Task goal:
What you output must be the exact lines from the first line of the data through the one holding "-165,7 +165,7 @@", with no pictures.

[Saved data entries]

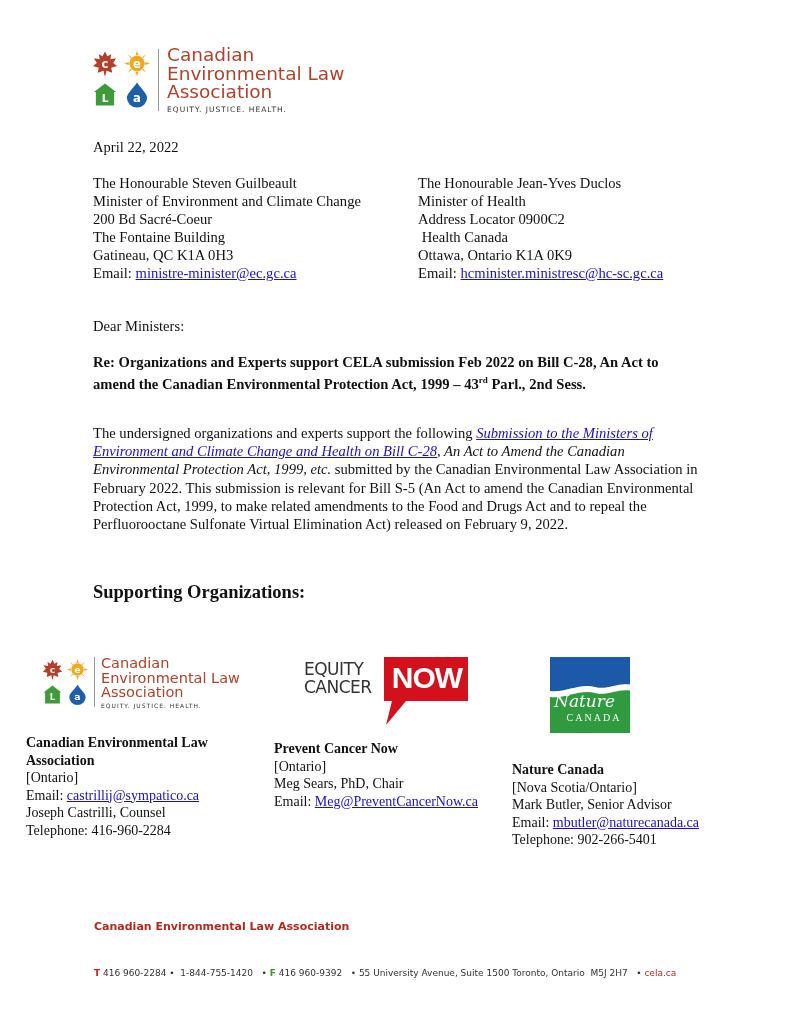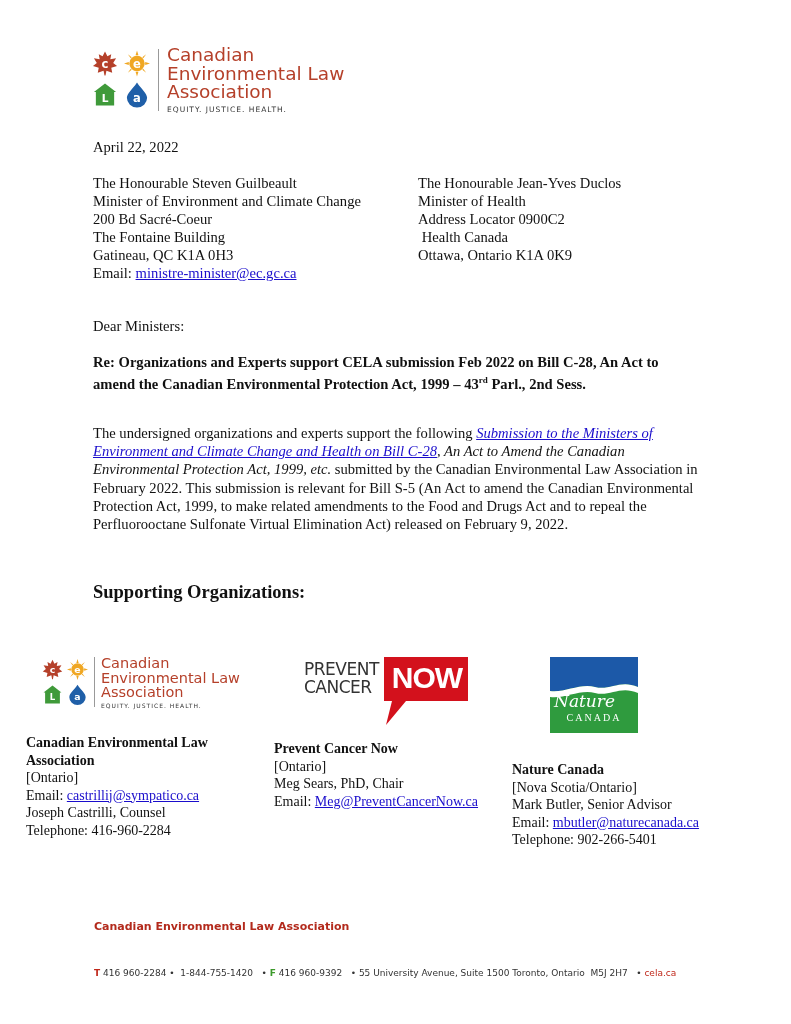--- a/index.html
+++ b/index.html
@@ -101,6 +101,7 @@
   <div class="line">Address Locator 0900C2</div>
   <div class="line" style="white-space:pre;"> Health Canada</div>
   <div class="line">Ottawa, Ontario K1A 0K9</div>
+  <div class="line"><span>Email: </span><span class="link">hcminister.ministresc@hc-sc.gc.ca</span></div>
 </div>
 
 <div class="abs line" style="left:93px; top:317px;">Dear Ministers:</div>

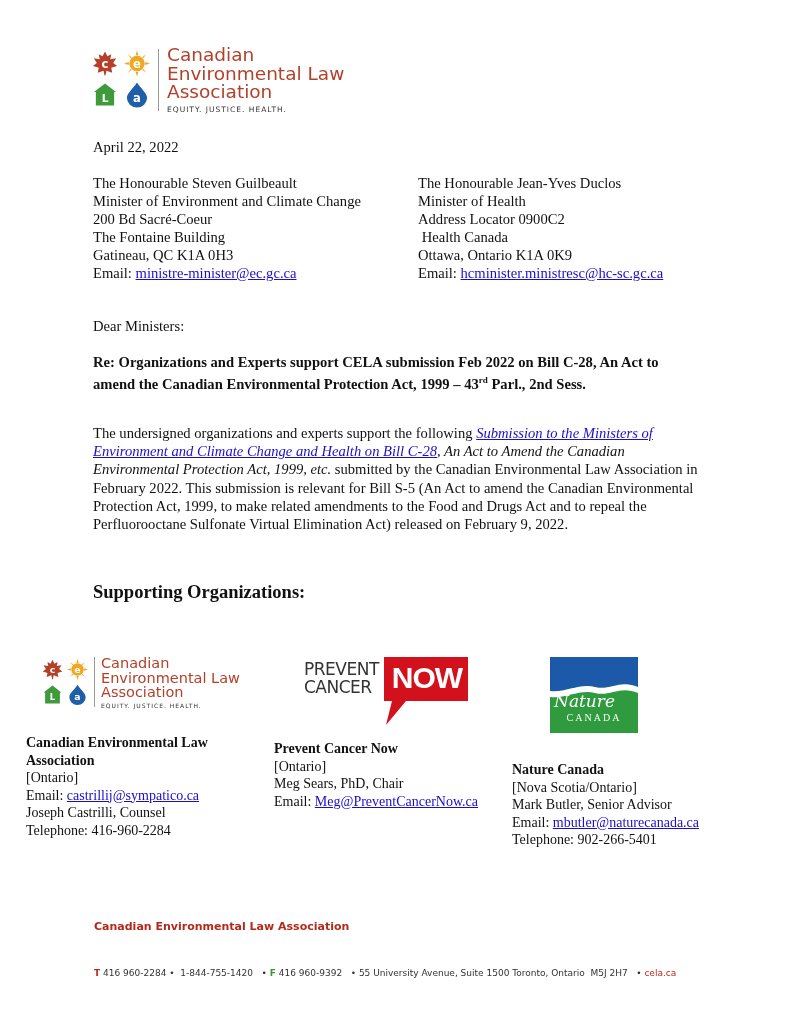--- a/index.html
+++ b/index.html
@@ -165,7 +165,7 @@
 
 <div class="abs" style="left:304px; top:657px; width:165px; height:68px;">
   <div class="abs" style="left:0; top:3px; font-family:'DejaVu Sans', sans-serif; font-size:17px; line-height:18px; color:#333; letter-spacing:-0.5px;">
-    <div>PREVENT</div>
+    <div>EQUITY</div>
     <div>CANCER</div>
   </div>
   <svg class="abs" style="left:80px; top:0;" width="84" height="68" viewBox="0 0 84 68">

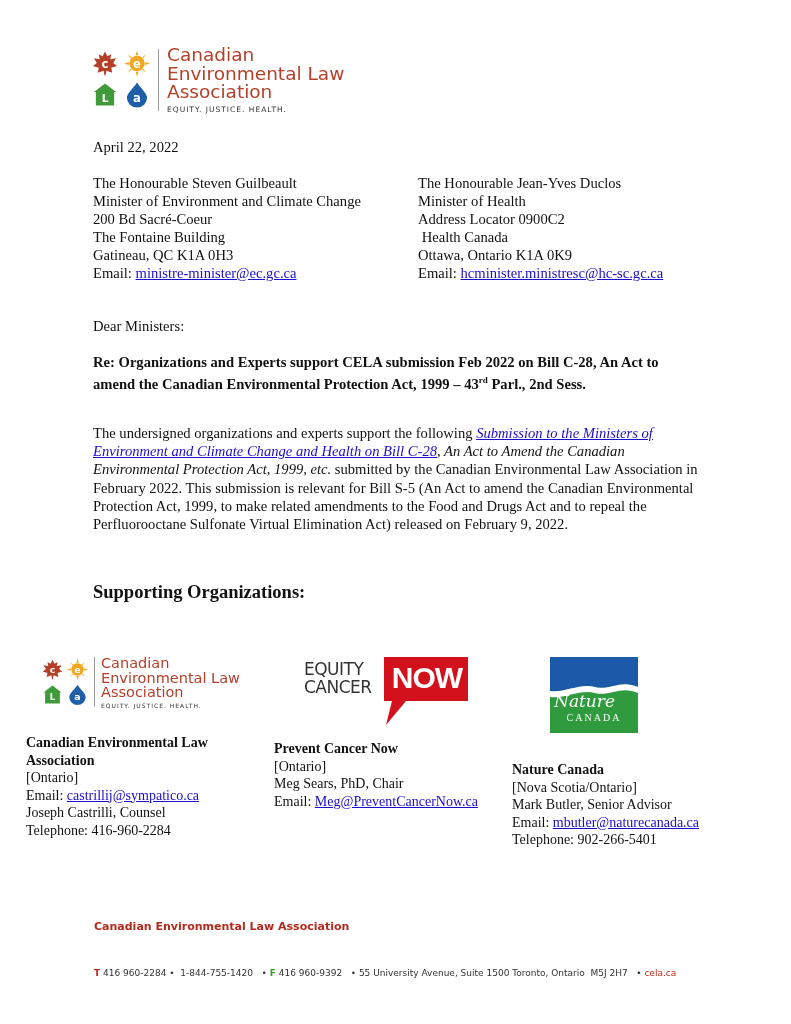--- a/index.html
+++ b/index.html
@@ -174,7 +174,7 @@
   <div class="abs" style="left:84px; top:4px; width:78px; text-align:center; font-family:'Liberation Sans', sans-serif; font-weight:bold; font-size:30px; color:#fff; letter-spacing:-1px; line-height:34px;">NOW</div>
 </div>
 
-<div class="abs" style="left:550px; top:657px; width:88px; height:76px; overflow:hidden;">
+<div class="abs" style="left:550px; top:657px; width:80px; height:76px; overflow:hidden;">
   <svg width="88" height="76" viewBox="0 0 88 76">
     <rect x="0" y="0" width="88" height="76" fill="#2f9b3e"></rect>
     <path d="M0 0 H88 V30 C70 22 60 34 45 30 C30 26 15 36 0 34 Z" fill="#1c59a8"></path>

Reply:
--- a/index.html
+++ b/index.html
@@ -101,6 +101,7 @@
   <div class="line">Address Locator 0900C2</div>
   <div class="line" style="white-space:pre;"> Health Canada</div>
   <div class="line">Ottawa, Ontario K1A 0K9</div>
+  <div class="line"><span>Email: </span><span class="link">hcminister.ministresc@hc-sc.gc.ca</span></div>
 </div>
 
 <div class="abs line" style="left:93px; top:317px;">Dear Ministers:</div>

--- a/index.html
+++ b/index.html
@@ -165,7 +165,7 @@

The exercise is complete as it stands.